Jinx On a Terran Inheritance
Page 15
Around the compartment were holographic projections, not of nebulae and the stars, but planetary scenes. That made a sort of sense; how often would such a man leave the only safety he trusted and walk the surface of a world? It looked like a pretty good bet that he didn't even trust his own doctors and clinicians.
Merrywell gave no hint of noticing the grandeur of Costa's personal domain. The captain of the Magus shuffled over tiredly to slump in a priceless Newlantean Empire chair. Alacrity took another next to it.
"We'll make this brief; I can't spare you two more than a moment," Costa told Merrywell curtly. To Alacrity he added, "What's your name, by the way? And don't waste my time with an alias."
"Cap'n Costa," Merrywell interrupted, before Alacrity could decide whether or not to challenge the question. Costa had offered nothing so far and demanded more than was polite at a Grapple.
"This man and his friend and Cap'n Amarok are here in the Pihoquiaq, grappled to the Magus. And so you'll be understanding my interest in this matter. They'd be very grateful for your aid and advice, but that doesn't entitle you to know what you just asked."
Costa's eyes burned on Merrywell, who didn't appear in the least discomfited and in fact gave a wide yawn.
"Who are you to tell me what I may and may not ask in Caveat Emptor, you bundle of frowns?"
Merrywell wore the expression of a particularly depressed blue-tick hound. He worked his words around in his mouth like a wad of chewing gum before he said them, pointing his long cigarette holder at the other.
"You 'n' me have managed not to cross courses so far, Costa. And you were the one who invited me to just say the word if there was ever anything you could do. D'you recall that? Listen: if you put one more warning bolt across my vector, I'll make you live up to it, and we'll see which vessel has the real goods, the Magus or this whorehouse of yours."
Costa wavered for a moment between anger and retreat, while Alacrity thought how bad his and Merrywell's tactical situation was. Merrywell didn't look concerned.
After a time that, for Alacrity, stretched out like two weeks in a fleabag hotel, Costa chuckled. "How can I help the boy if I don't know what it's all about? Let be, let be—we'll start again. Tell me your problem, son."

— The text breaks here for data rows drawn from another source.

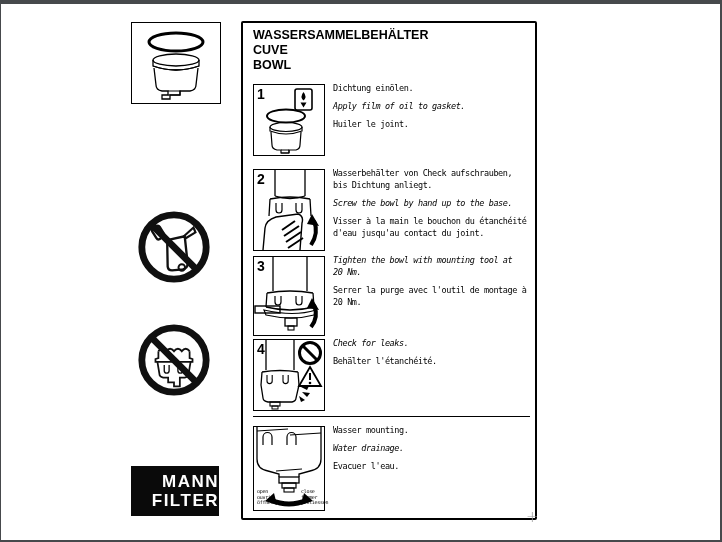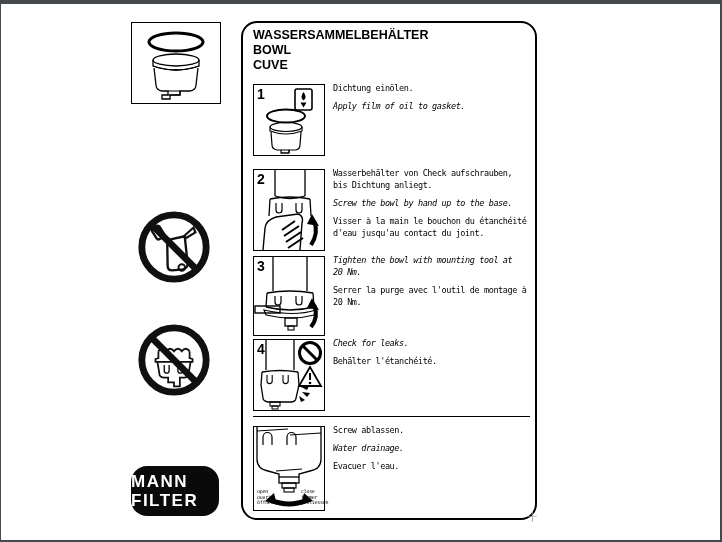--- a/index.html
+++ b/index.html
@@ -11,27 +11,27 @@
   }
 
   
   .thumb-box { position:absolute; left:130px; top:18px; width:90px; height:82px;
     border:1px solid #000; background:#fff; }
   .prohibit { position:absolute; width:78px; height:78px; }
   .prohibit-1 { left:134px; top:204px; }
   .prohibit-2 { left:134px; top:317px; }
   .logo { position:absolute; left:130px; top:462px; width:88px; height:50px;
     background:#0a0a0a; color:#fff; display:flex; flex-direction:column;
-    align-items:flex-start; justify-content:center;border-radius:16px; }
+    align-items:flex-end; justify-content:center; }
   .logo div { font-weight:bold; font-size:17px; line-height:19px; letter-spacing:1.5px;
     font-family:"Liberation Sans", sans-serif; }
 
   
   .panel { position:absolute; left:240px; top:17px; width:296px; height:499px;
-    border:2px solid #000; border-radius:16px; background:#fff; }
+    border:2px solid #000; border-radius:2px; background:#fff; }
   .title { position:absolute; left:10px; top:5px; }
   .title div { font-size:12.5px; font-weight:bold; line-height:15px; color:#000;
     font-family:"Liberation Sans", sans-serif; }
 
   .fig { position:absolute; border:1px solid #000; background:#fff; }
   .fig .num { position:absolute; left:3px; top:1px; font-size:14px; font-weight:600;
     color:#000; font-family:"Liberation Sans", sans-serif; }
   .fig svg { position:absolute; left:0; top:0; }
 
   .txt { position:absolute; left:90px; width:202px; color:#000;
@@ -105,40 +105,41 @@
 
   <div class="logo">
     <div>MANN</div>
     <div>FILTER</div>
   </div>
 
   <div class="panel">
 
     <div class="title">
       <div>WASSERSAMMELBEHÄLTER</div>
+      <div>CUVE</div>
       <div>BOWL</div>
-      <div>CUVE</div>
     </div>
 
     <div class="fig fig1">
       <span class="num">1</span>
       <svg width="70" height="70" viewBox="0 0 70 70">
         <rect x="41" y="4" width="17" height="21" rx="2" fill="none" stroke="#000" stroke-width="1.6"></rect>
         <path d="M49.5,7 q4,5 0,8.5 q-4,-3.5 0,-8.5" fill="#000"></path>
         <path d="M46.5,17.5 h6 l-3,5 z" fill="#000"></path>
         <ellipse cx="32" cy="31" rx="19" ry="6.5" fill="none" stroke="#000" stroke-width="2"></ellipse>
         <ellipse cx="32" cy="42" rx="16" ry="4.5" fill="none" stroke="#000" stroke-width="1.2"></ellipse>
         <path d="M16,42 L16,46 Q32,52 48,46 L48,42" fill="none" stroke="#000" stroke-width="1.2"></path>
         <path d="M17,47 L18,60 Q18,64 23,65 L27,65 L27,68 L35,68 L35,65 L42,65 Q46,64 46,60 L47,47" fill="none" stroke="#000" stroke-width="1.2"></path>
         <path d="M27,65 L35,65 L35,68 L27,68" fill="none" stroke="#000" stroke-width="1"></path>
       </svg>
     </div>
     <div class="txt txt1">
       <p class="de">Dichtung einölen.</p>
       <p class="en">Apply film of oil to gasket.</p>
+      <p class="fr">Huiler le joint.</p>
     </div>
 
     <div class="fig fig2">
       <span class="num">2</span>
       <svg width="70" height="80" viewBox="0 0 70 80">
         <path d="M21,0 L21,26 M51,0 L51,26" stroke="#000" stroke-width="1.3" fill="none"></path>
         <path d="M21,26 Q36,31 51,26" stroke="#000" stroke-width="1.3" fill="none"></path>
         <path d="M16,29 L15,46 M56,29 L57,46 M16,29 Q36,25 56,29" stroke="#000" stroke-width="1.3" fill="none"></path>
         <path d="M22,33 v7 a3,3 0 0 0 6,0 v-7" fill="none" stroke="#000" stroke-width="1.2"></path>
         <path d="M42,33 v7 a3,3 0 0 0 6,0 v-7" fill="none" stroke="#000" stroke-width="1.2"></path>
@@ -222,21 +223,21 @@
         <path d="M50,66 l9,8 -12,4 z" fill="#000"></path>
       </svg>
       <div class="tiny tiny-open">open
 ouvrir
 öffnen</div>
       <div class="tiny tiny-close">close
 fermer
 schliessen</div>
     </div>
     <div class="txt txtD">
-      <p class="de">Screw ablassen.</p>
+      <p class="de">Wasser mounting.</p>
       <p class="en">Water drainage.</p>
       <p class="fr">Evacuer l'eau.</p>
     </div>
 
     <div class="reg-mark">+</div>
   </div>
 
 </div>
 
 </body></html>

"My friend and I want to get to Blackguard."
"To—hrmm." Costa drummed his fingers on the desk. "It can be arranged—I believe it can be arranged. Question is, how can it profit me?"
That he had a right to ask. Merrywell was somehow faster than Alacrity to field that one, in the most casual voice. "It would be in the form of a consultation fee, Cap'n, not a share of the enterprise."
"If you say so, Captain." Costa focused on the distance for a moment, concentrating. "It can be done. I know a vessel that will be stopping at Blackguard direct from here: the Mountebank."
"Never heard of her," Merrywell answered.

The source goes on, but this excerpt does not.